The problem

Given the root of a binary tree, return the length of the diameter of the tree.

The diameter of a binary tree is the length of the longest path between any two nodes in a tree. This path may or may not pass through the root.

The length of a path between two nodes is represented by the number of edges between them.

Examples

Input: root = [1,2,3,4,5]
Output: 3
Explanation: 3 is the length of the path [4,2,1,3] or [5,2,1,3].
Input: root = [1,2]
Output: 1

Constraints

  • The number of nodes in the tree is in the range [1, 10^4].
  • -100 <= Node.val <= 100

Explanation

From the problem statement, we learn that we are given the root of a binary tree and we need to find the diameter of the binary tree. The diameter is defined as the longest path from a particular node.

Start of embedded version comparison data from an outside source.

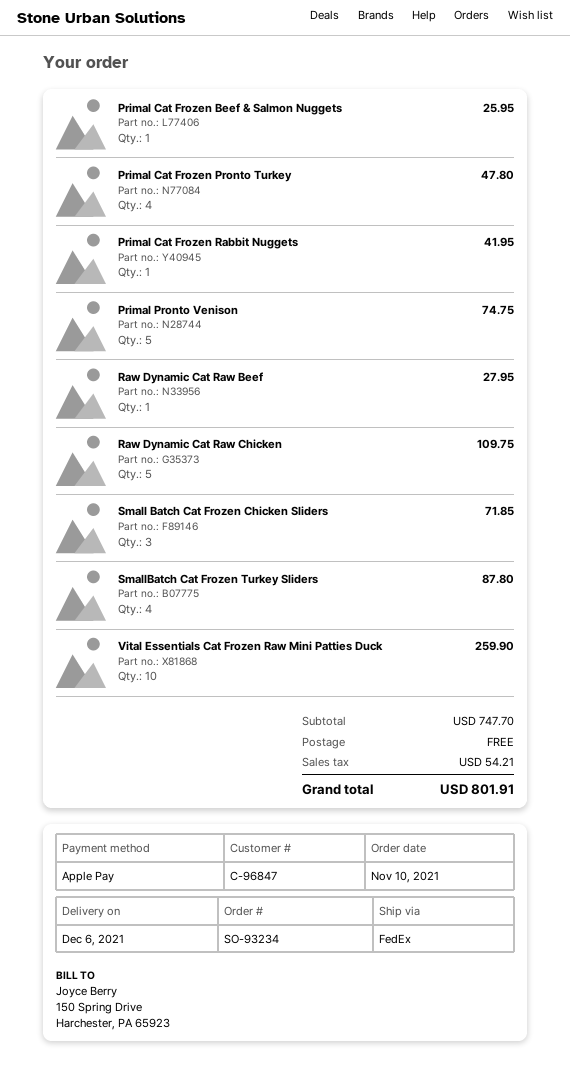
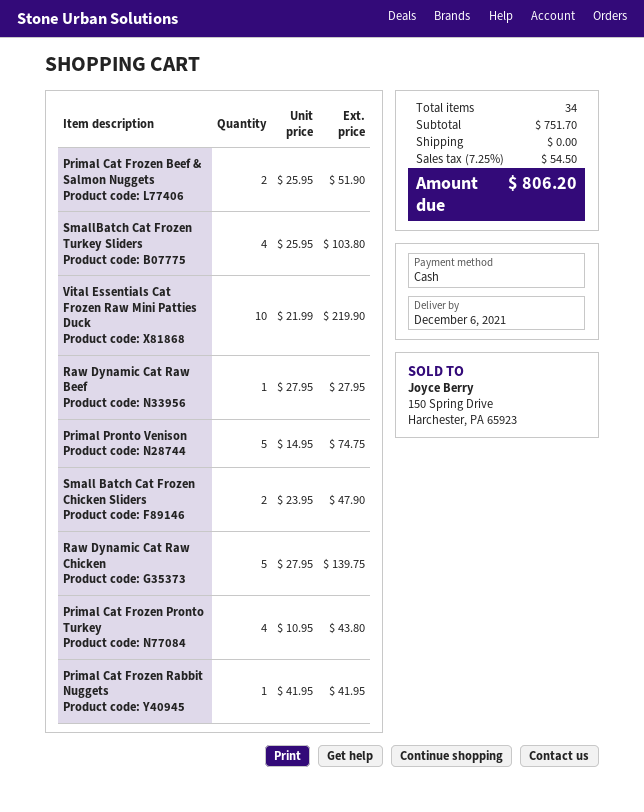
payment method: Apple Pay -> cash
Primal Cat Frozen Beef & Salmon Nuggets: 1 for 25.95 -> 2 for 51.90
Primal Cat Frozen Pronto Turkey: 4 for 47.80 -> 4 for 43.80
Raw Dynamic Cat Raw Chicken: 5 for 109.75 -> 5 for 139.75
Small Batch Cat Frozen Chicken Sliders: 3 for 71.85 -> 2 for 47.90
SmallBatch Cat Frozen Turkey Sliders: 4 for 87.80 -> 4 for 103.80
Vital Essentials Cat Frozen Raw Mini Patties Duck: 10 for 259.90 -> 10 for 219.90
subtotal: 747.70 -> 751.70
tax: 54.21 -> 54.50
total: 801.91 -> 806.20

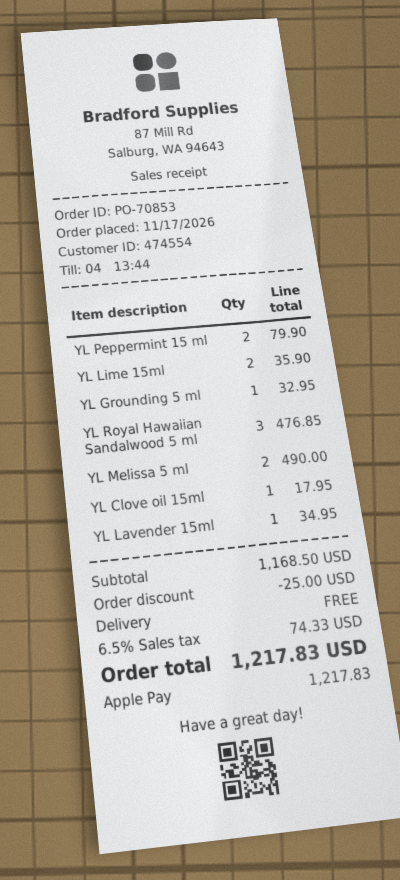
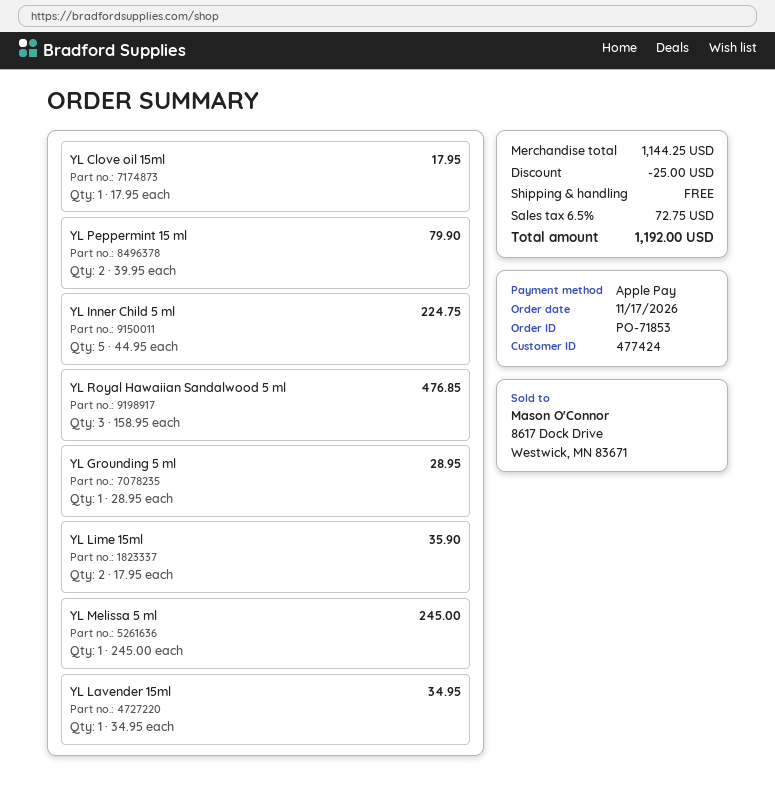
order number: PO-70853 -> PO-71853
customer number: 474554 -> 477424
YL Grounding 5 ml: 1 for 32.95 -> 1 for 28.95
YL Melissa 5 ml: 2 for 490.00 -> 1 for 245.00
YL Inner Child 5 ml: none -> 5 for 224.75
subtotal: 1168.50 -> 1144.25
tax: 6.5% = 74.33 -> 6.5% = 72.75
total: 1217.83 -> 1192.00

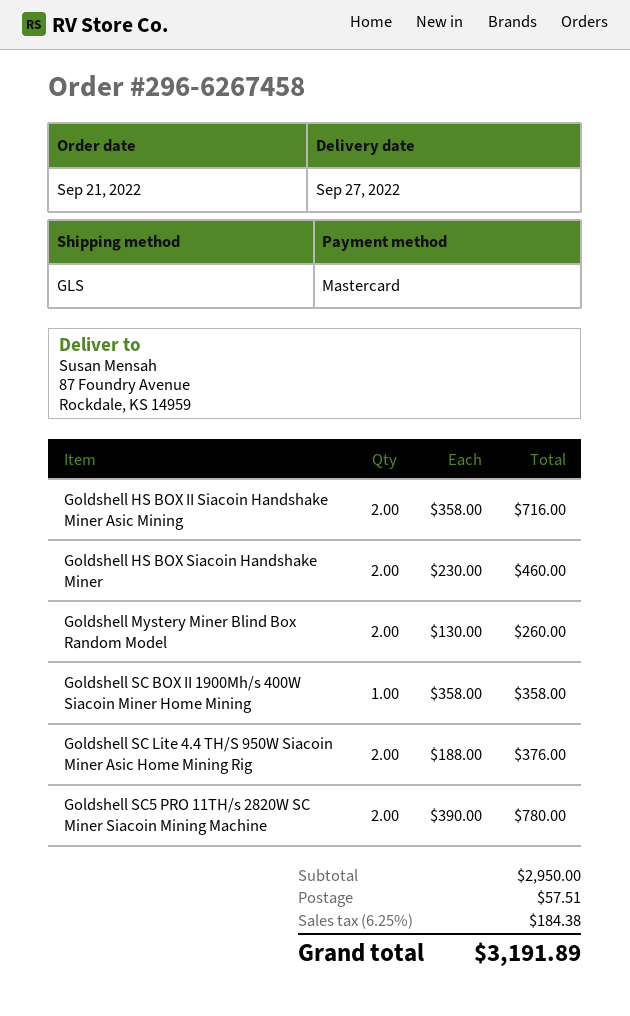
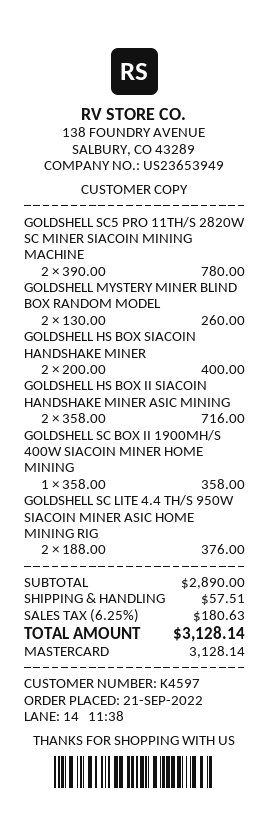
Goldshell HS BOX Siacoin Handshake Miner: 2 x 230.00 = 460.00 -> 2 x 200.00 = 400.00
subtotal: 2950.00 -> 2890.00
tax: 6.25% = 184.38 -> 6.25% = 180.63
total: 3191.89 -> 3128.14

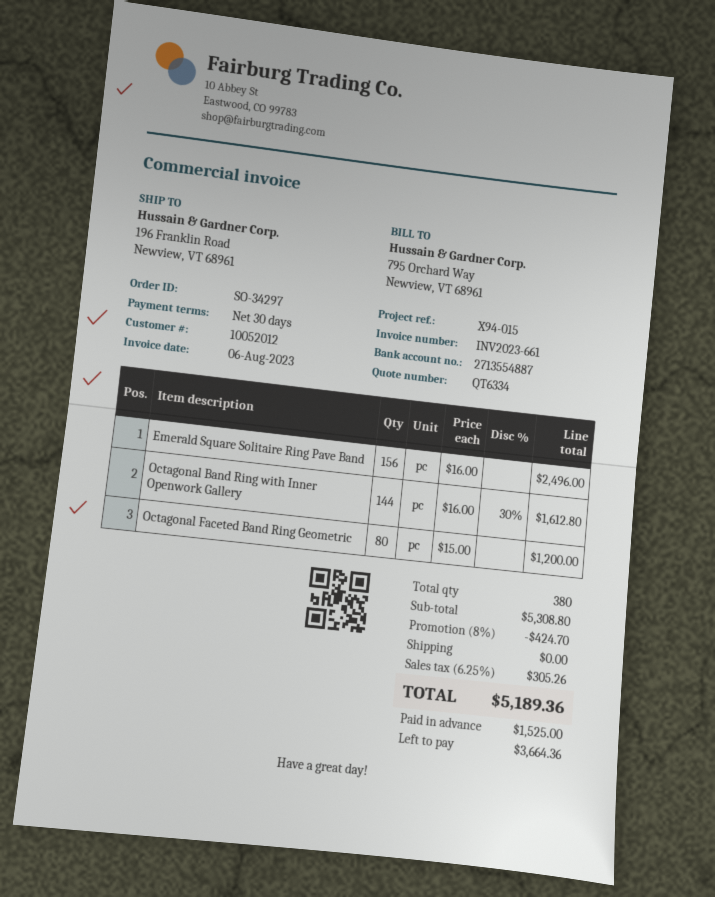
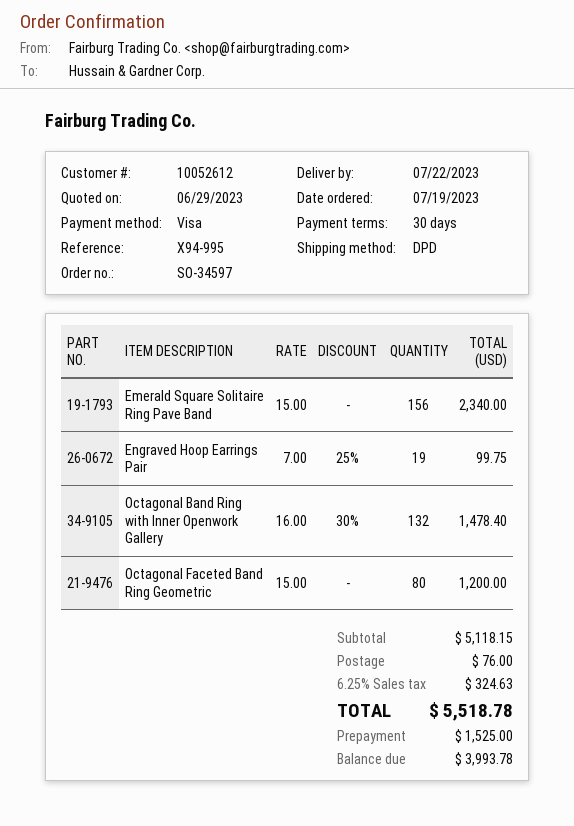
order number: SO-34297 -> SO-34597
customer number: 10052012 -> 10052612
reference: X94-015 -> X94-995
Emerald Square Solitaire Ring Pave Band: 156 x 16.00 = 2496.00 -> 156 x 15.00 = 2340.00
Octagonal Band Ring with Inner Openwork Gallery: 144 x 16.00 - 30% = 1612.80 -> 132 x 16.00 - 30% = 1478.40
Engraved Hoop Earrings Pair: none -> 19 x 7.00 - 25% = 99.75
subtotal: 5308.80 -> 5118.15
discount: 8% = 424.70 -> none
shipping: 0.00 -> 76.00
tax: 6.25% = 305.26 -> 6.25% = 324.63
total: 5189.36 -> 5518.78
balance: 3664.36 -> 3993.78

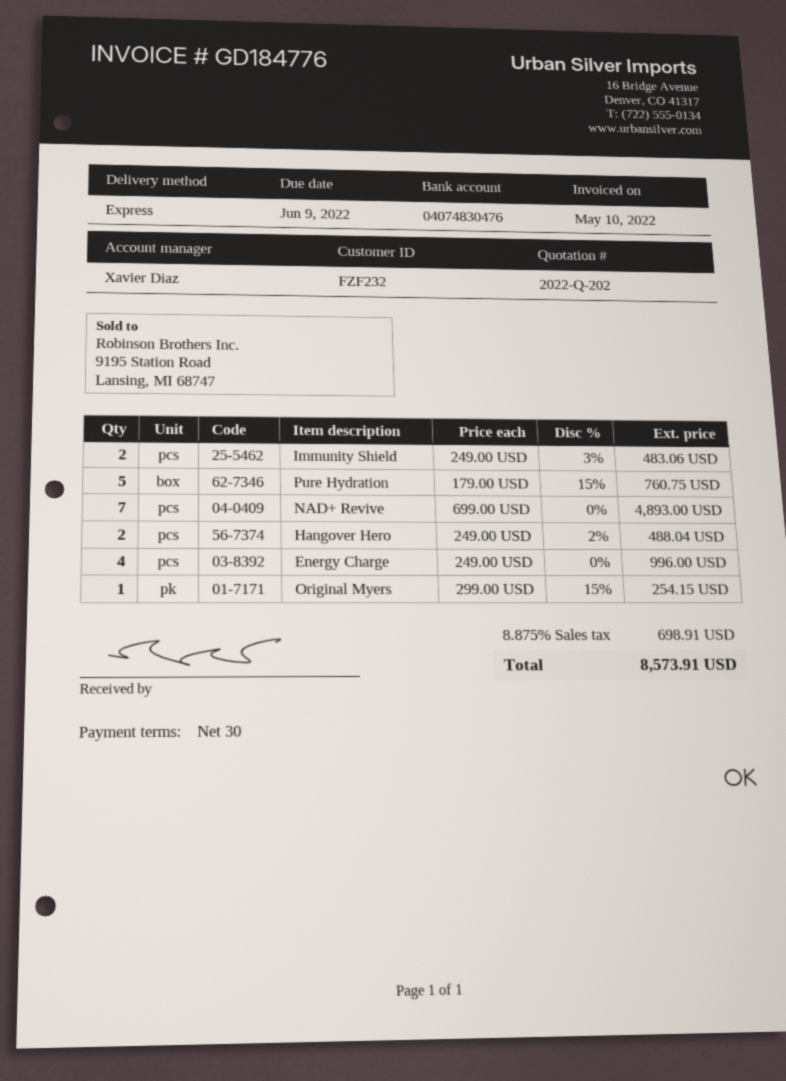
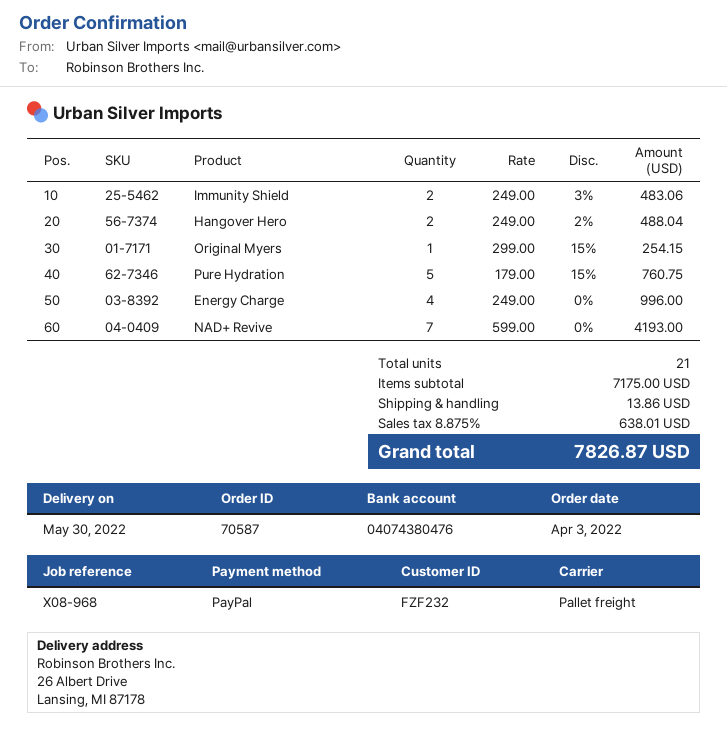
bank account: 04074830476 -> 04074380476
shipping method: express -> pallet freight
NAD+ Revive: 7 x 699.00 = 4893.00 -> 7 x 599.00 = 4193.00
shipping: none -> 13.86
tax: 8.875% = 698.91 -> 8.875% = 638.01
total: 8573.91 -> 7826.87

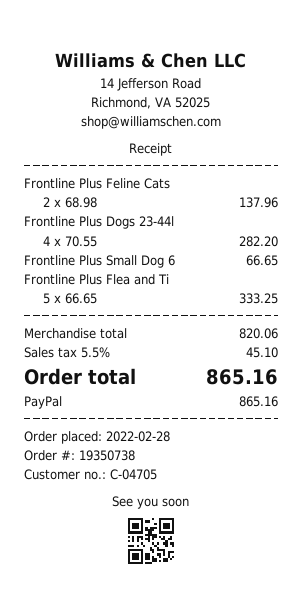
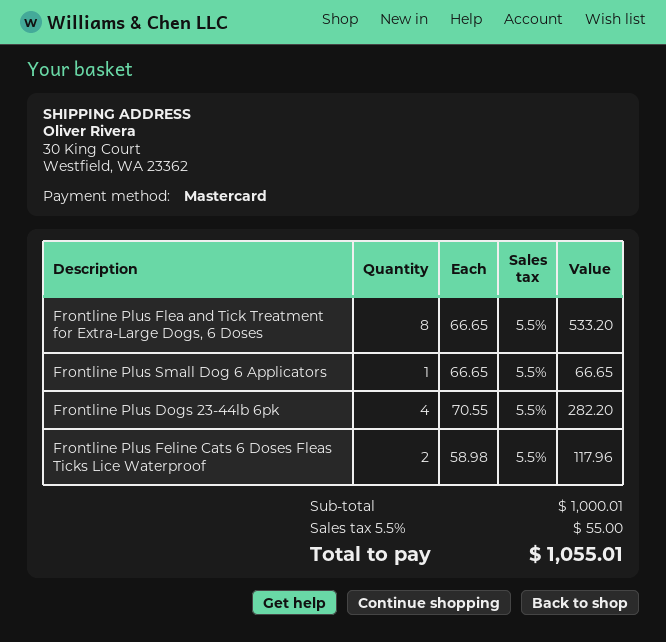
payment method: PayPal -> Mastercard
Frontline Plus Feline Cats: 2 x 68.98 = 137.96 -> 2 x 58.98 = 117.96
Frontline Plus Flea and Ti: 5 x 66.65 = 333.25 -> 8 x 66.65 = 533.20
subtotal: 820.06 -> 1000.01
tax: 5.5% = 45.10 -> 5.5% = 55.00
total: 865.16 -> 1055.01

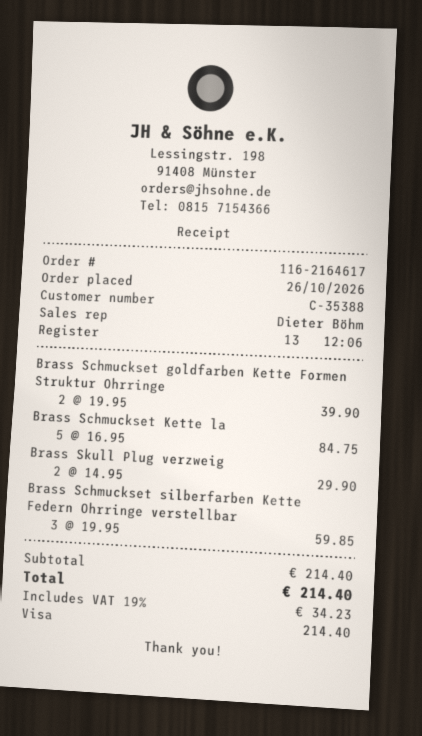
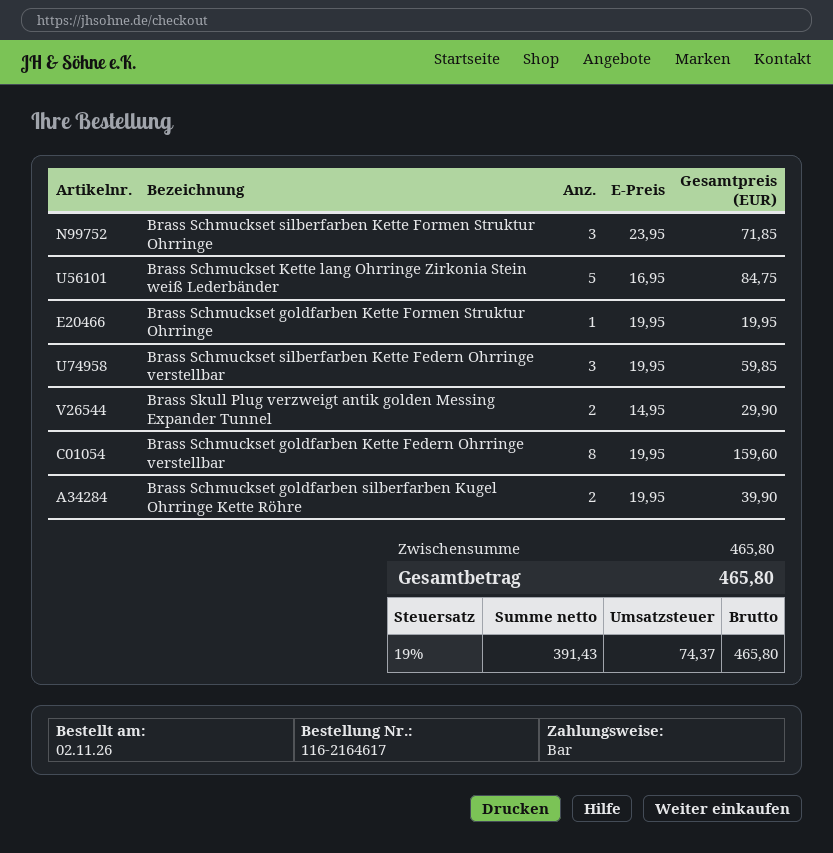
order date: 2026-10-26 -> 2026-11-02
payment method: Visa -> cash
Brass Schmuckset goldfarben Kette Formen Struktur Ohrringe: 2 x 19.95 = 39.90 -> 1 x 19.95 = 19.95
Brass Schmuckset silberfarben Kette Formen Struktur Ohrringe: none -> 3 x 23.95 = 71.85
Brass Schmuckset goldfarben Kette Federn Ohrringe verstellbar: none -> 8 x 19.95 = 159.60
Brass Schmuckset goldfarben silberfarben Kugel Ohrringe Kette Röhre: none -> 2 x 19.95 = 39.90
subtotal: 214.40 -> 465.80
tax: 19% = 34.23 -> 19% = 74.37
total: 214.40 -> 465.80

In the given example, we can see that the longest path equals 3, because on the left side we have our longest path equal to 2, derived from the number of edges on that side. On the right side, we only have 1 edge, so the diameter through the root would be 2 + 1 = 3.

The problem statement also mentioned an edge case when the longest path may not pass through the root. Let’s look at the counterexample: On the left side, we have nothing. On the right side, we have multiple nodes.

We can try to find the longest path on the left and the longest path on the right and add them together using the DFS algorithm, but the problem with this approach is that we will be returning the height, not the diameter.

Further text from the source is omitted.